Re: [HACKERS] Commits 8de72b and 5457a1 (COPY FREEZE)

From: Noah Misch <noah(at)leadboat(dot)com>
To: Tom Lane <tgl(at)sss(dot)pgh(dot)pa(dot)us>
Cc: Andres Freund <andres(at)anarazel(dot)de>, Simon Riggs <simon(at)2ndQuadrant(dot)com>, pgsql-hackers(at)postgresql(dot)org
Subject: Re: [HACKERS] Commits 8de72b and 5457a1 (COPY FREEZE)
Date: 2019-05-04 20:24:42
Message-ID: 20190504202442.GD852556@rfd.leadboat.com
Views: Raw Message | Whole Thread | Download mbox | Resend email
Thread:
Lists: pgsql-hackers

On Wed, May 01, 2019 at 07:01:23PM -0400, Tom Lane wrote:
> > On 2019-05-01 14:44:12 -0400, Tom Lane wrote:
> >> I'm busy looking into the REINDEX-on-pg_class mess, and one thing I found
> >> while testing HEAD is that with CLOBBER_CACHE_ALWAYS on, once you've
> >> gotten a failure, your session is hosed:
> >>
> >> regression=# select 1;
> >> ?column?
> >> ----------
> >> 1
> >> (1 row)
> >>
> >> regression=# reindex index pg_class_oid_index;
> >> psql: ERROR: could not read block 0 in file "base/16384/35344": read only 0 of 8192 bytes
> >> regression=# select 1;
> >> psql: ERROR: could not open file "base/16384/35344": No such file or directory

> It seems that the reason we fail to recover is that we detect the error
> during CommandEndInvalidationMessages, after we've updated the relcache
> entry for pg_class_oid_index; of course at that point, any additional
> pg_class access is going to fail because it'll try to use the
> not-yet-existent index. However, when we then abort the transaction,
> we fail to revert pg_class_oid_index's relcache entry because *there is
> not yet an invalidation queue entry telling us to do so*.
>
> This is, therefore, an order-of-operations bug in
> CommandEndInvalidationMessages. It should attach the "current command"
> queue entries to PriorCmdInvalidMsgs *before* it processes them, not
> after. In this way they'll be available to be reprocessed by
> AtEOXact_Inval or AtEOSubXact_Inval if we fail during CCI.

That makes sense.

> The attached quick-hack patch changes that around, and seems to survive
> testing (though I've not completed a CCA run with it). The basic change
> I had to make to make this work is to make AppendInvalidationMessageList
> actually append the current-commands list to the prior-cmds list, not
> prepend as it's really always done. (In that way, we can still scan the
> current-commands list just by starting at its head.) The comments for
> struct InvalidationChunk explicitly disclaim any significance to the order
> of the entries, so this should be okay, and I'm not seeing any problem
> in testing. It's been a long time since I wrote that code, but I think
> the reason I did it like that was the thought that in a long transaction,
> the prior-cmds list might be much longer than the current-commands list,
> so iterating down the prior-cmds list could add an O(N^2) cost. The
> easy answer to that, of course, is to make the lists doubly-linked,
> and I'd do that before committing; this version is just for testing.
> (It's short on comments, too.)

Looks reasonable so far.

> The thing I was worried about in RelationCacheInvalidate does seem
> to be a red herring, at least fixing it is not necessary to make
> the broken-session-state problem go away.

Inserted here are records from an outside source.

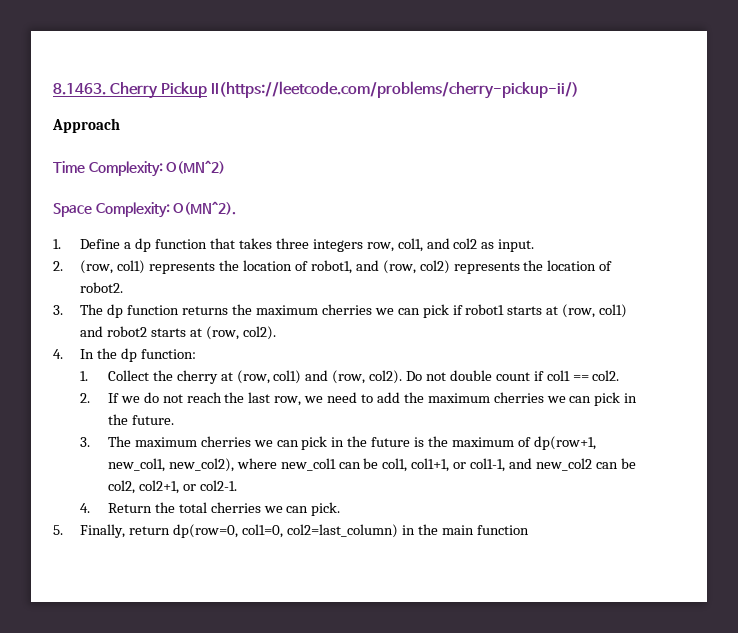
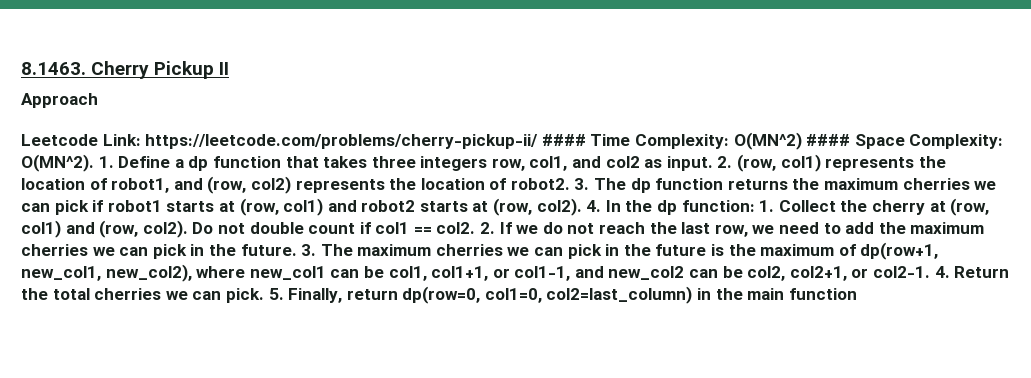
- 8.1463. Cherry Pickup II(https://leetcode.com/problems/cherry-pickup-ii/)
+ 8.1463. Cherry Pickup II
- Time Complexity:
+ Leetcode Link: https://leetcode.com/problems/cherry-pickup-ii/ #### Time Complexity:
- O(MN^2)
- Space Complexity:
+ O(MN^2) #### Space Complexity:
- O(MN^2).
- 1. Define a dp function that takes three integers row, col1, and col2 as input.
- 2. (row, col1) represents the location of robot1, and (row, col2) represents the location of robot2.
- 3. The dp function returns the maximum cherries we can pick if robot1 starts at (row, col1) and robot2 starts at (row, col2).
- 4. In the dp function:
- 1. Collect the cherry at (row, col1) and (row, col2).
+ O(MN^2). 1. Define a dp function that takes three integers row, col1, and col2 as input. 2. (row, col1) represents the location of robot1, and (row, col2) represents the location of robot2. 3. The dp function returns the maximum cherries we can pick if robot1 starts at (row, col1) and robot2 starts at (row, col2). 4. In the dp function: 1. Collect the cherry at (row, col1) and (row, col2).
- Do not double count if col1 == col2.
- 2. If we do not reach the last row, we need to add the maximum cherries we can pick in the future.
- 3. The maximum cherries we can pick in the future is the maximum of dp(row+1, new_col1, new_col2), where new_col1 can be col1, col1+1, or col1-1, and new_col2 can be col2, col2+1, or col2-1.
- 4. Return the total cherries we can pick.
- 5. Finally, return dp(row=0, col1=0, col2=last_column) in the main function
+ Do not double count if col1 == col2. 2. If we do not reach the last row, we need to add the maximum cherries we can pick in the future. 3. The maximum cherries we can pick in the future is the maximum of dp(row+1, new_col1, new_col2), where new_col1 can be col1, col1+1, or col1-1, and new_col2 can be col2, col2+1, or col2-1. 4. Return the total cherries we can pick. 5. Finally, return dp(row=0, col1=0, col2=last_column) in the main function

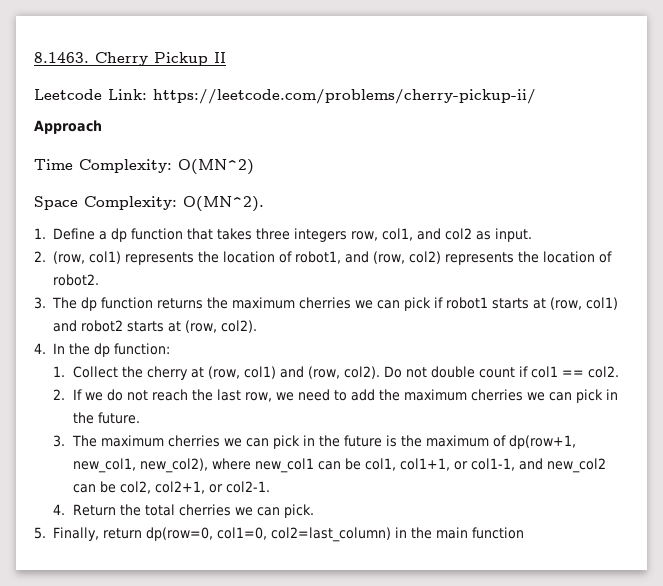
- Approach
- https://leetcode.com/problems/cherry-pickup-ii/ #### Time Complexity:
+ https://leetcode.com/problems/cherry-pickup-ii/
+ Approach
+ Time Complexity:
- O(MN^2) #### Space Complexity:
+ O(MN^2)
+ Space Complexity:
- O(MN^2). 1. Define a dp function that takes three integers row, col1, and col2 as input. 2. (row, col1) represents the location of robot1, and (row, col2) represents the location of robot2. 3. The dp function returns the maximum cherries we can pick if robot1 starts at (row, col1) and robot2 starts at (row, col2). 4. In the dp function: 1. Collect the cherry at (row, col1) and (row, col2).
+ O(MN^2).
+ 1. Define a dp function that takes three integers row, col1, and col2 as input.
+ 2. (row, col1) represents the location of robot1, and (row, col2) represents the location of robot2.
+ 3. The dp function returns the maximum cherries we can pick if robot1 starts at (row, col1) and robot2 starts at (row, col2).
+ 4. In the dp function:
+ 1. Collect the cherry at (row, col1) and (row, col2).
- Do not double count if col1 == col2. 2. If we do not reach the last row, we need to add the maximum cherries we can pick in the future. 3. The maximum cherries we can pick in the future is the maximum of dp(row+1, new_col1, new_col2), where new_col1 can be col1, col1+1, or col1-1, and new_col2 can be col2, col2+1, or col2-1. 4. Return the total cherries we can pick. 5. Finally, return dp(row=0, col1=0, col2=last_column) in the main function
+ Do not double count if col1 == col2.
+ 2. If we do not reach the last row, we need to add the maximum cherries we can pick in the future.
+ 3. The maximum cherries we can pick in the future is the maximum of dp(row+1, new_col1, new_col2), where new_col1 can be col1, col1+1, or col1-1, and new_col2 can be col2, col2+1, or col2-1.
+ 4. Return the total cherries we can pick.
+ 5. Finally, return dp(row=0, col1=0, col2=last_column) in the main function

Your earlier proposal would have made RelationCacheInvalidate() work more like
RelationFlushRelation() when rd_newRelfilenodeSubid is set. That's a good
direction, all else being equal, though I'm not aware of a specific bug
reachable today. I think RelationCacheInvalidate() would then need the
reference count bits that RelationFlushRelation() has.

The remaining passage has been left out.